Sixty students, teachers, and tutors help us do experiments about our airport. Students are testing all kinds of things like water and air quality. My group of seven students and one tutor learn from Mr. Dostoevsky, in the laboratory overlooking the plaza. He is responsible for verifying the cleanliness of the transport system after UV light cleaning. We learn about chemistry and biology and how molecules move, and we have to test the actual transportation system, which is great because we learn about our city. Plus, we get to have lunch at my favorite BBQ place two cities away, which only takes 10 minutes on the Learning Rides."

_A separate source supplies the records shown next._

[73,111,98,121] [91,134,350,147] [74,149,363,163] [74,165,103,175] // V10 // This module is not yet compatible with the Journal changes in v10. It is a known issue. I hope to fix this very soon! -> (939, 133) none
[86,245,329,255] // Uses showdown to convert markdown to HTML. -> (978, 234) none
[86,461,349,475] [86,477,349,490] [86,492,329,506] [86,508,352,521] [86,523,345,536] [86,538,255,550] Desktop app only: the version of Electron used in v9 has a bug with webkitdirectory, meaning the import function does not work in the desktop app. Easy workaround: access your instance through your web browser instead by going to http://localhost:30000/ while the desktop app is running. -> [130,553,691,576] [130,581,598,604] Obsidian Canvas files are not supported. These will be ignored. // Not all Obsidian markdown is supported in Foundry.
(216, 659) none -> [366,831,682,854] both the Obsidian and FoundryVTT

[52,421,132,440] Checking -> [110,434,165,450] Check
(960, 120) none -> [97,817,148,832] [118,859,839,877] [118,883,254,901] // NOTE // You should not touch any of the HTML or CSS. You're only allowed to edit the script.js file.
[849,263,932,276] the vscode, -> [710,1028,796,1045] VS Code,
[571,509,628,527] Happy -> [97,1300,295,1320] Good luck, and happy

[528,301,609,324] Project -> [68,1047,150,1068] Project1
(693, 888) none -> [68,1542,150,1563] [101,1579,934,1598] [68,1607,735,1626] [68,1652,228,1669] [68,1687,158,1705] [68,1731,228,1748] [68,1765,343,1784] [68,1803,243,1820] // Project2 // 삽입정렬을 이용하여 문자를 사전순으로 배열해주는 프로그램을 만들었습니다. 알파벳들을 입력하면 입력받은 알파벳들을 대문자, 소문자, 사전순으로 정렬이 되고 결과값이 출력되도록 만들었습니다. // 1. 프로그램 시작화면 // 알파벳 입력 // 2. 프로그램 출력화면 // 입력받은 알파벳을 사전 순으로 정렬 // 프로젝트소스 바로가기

"Mr. Dostoevsky is a quirky guy, he is meticulous in clarifying that mythical stories contain partial truths, and simultaneously, how great scientists are open to contradictory evidence.
Lately, he has been particularly interested in the  solar particle forcing models influence on the climate. Mr. Dostoevsky seems to think that the sun is changing our climate. He told us about some very expensive laboratory in Europe called CERN built to find Dark Matter, but it was not there! Even though the scientists didn’t find Dark Matter, he says we are learning different things, and he would love to see us become plasma cosmologists. I don’t know Dark Matter from Pink Matter, so I doubt that is my future, but I love his science lessons."
"My friends and I take the Learning Ride, because it is safer for small people than the other Rides. We spend the afternoon at the hospital waiting rooms cleaning or helping with whatever they need. When I’m finished, my parents meet me at the hospital and we go for dinner to mom’s favorite Senegalese restaurant. When we get home, dad and I sit up watching the thunderstorms roll in. From our living room, we can see the tallest building in our city, and another building one city away, getting repeatedly struck by lighting and sparks flying from the antennas. I fall asleep thinking of Mr. Dostoevsky talking about electromagnetism."

Let’s have fun, learn a little, and be kind to people and the environment. Building advanced transportation services will connect people again in unimaginably new ways. People around the world trade and travel every day; there is no reason not to make it enjoyable. It would be great to enjoy traveling again, with lower trading costs. New travel services would allow us to interact with interesting others, whatever the day brings your way.